Patient information was collected from all patients with head and neck tumors who underwent free flaps and were transferred to the ICU after surgery at Beijing Tongren Hospital. The variables were extracted from electrical medical records (EMR). The Epidata software was used to extract the content. Two investigators independently extracted demographic and clinical data including medical history, anesthesia notes, surgical records, imaging reports, laboratory results, hospital progress notes, and discharge summaries. Discrepancies were initially cross-checked against the original data, and if they could not be reconciled, a third expert was needed to provide a final judgment. The preoperative variables included surgical age, body mass index (BMI), sex, smoking history, drinking history, coexisting diseases (hypertension, diabetes, kidney disease, heart disease), radiotherapy, and chemotherapy. The intraoperative variables included operation duration, vasopressor, blood loss, fluid input (ml/kg.h), fluid balance (ml/kg.h), and femoral vein catheterization. Postoperative variables included vasopressor, anticoagulation, dextran, fluid input (ml/kg.h), and fluid balance (ml/kg.h) during the first day in ICU. The mental state, blood pressure, heart rate, respiration, blood oxygen saturation, central venous pressure, 24-hour intake and output, blood gas analysis, blood routine, blood electrolyte, peripheral blood glucose, and liver and kidney function were monitored during the first 24 h in ICU.

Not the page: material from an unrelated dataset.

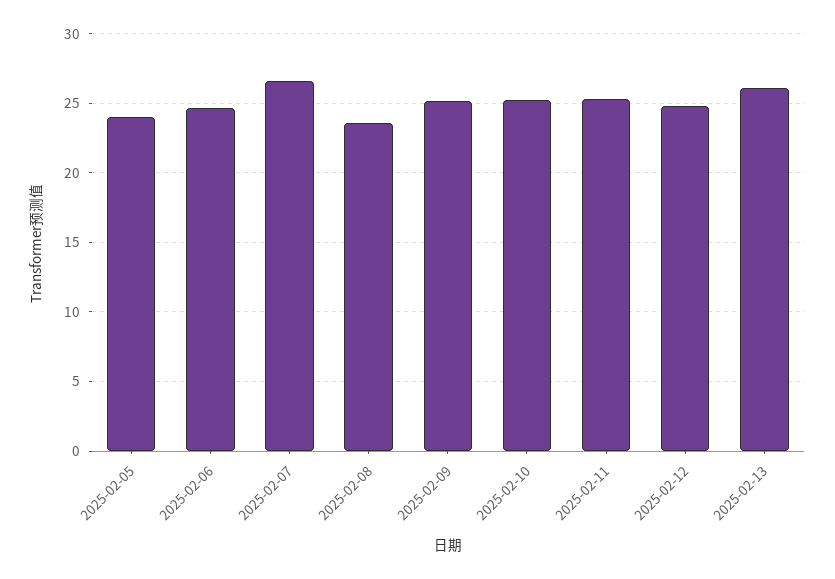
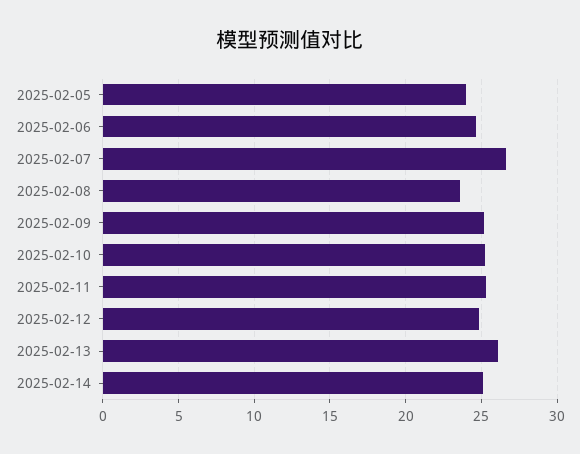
2025-02-14: none -> 25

The main outcome was postoperative complications related to free flap reconstruction, including flap necrosis, bleeding, fistula, and infection based on medical records. The skin flap color, blood supply, and wound negative pressure drainage were observed every four hours. The secondary outcome was CMVT based on a B-ultrasound of the lower extremity. CMVT showed no echo or low echo in the lumen and the lumen could not be compressed. Bedside ultrasound examination of the lower extremity deep vein was performed on the day or the first day after the operation by ultrasound physicians.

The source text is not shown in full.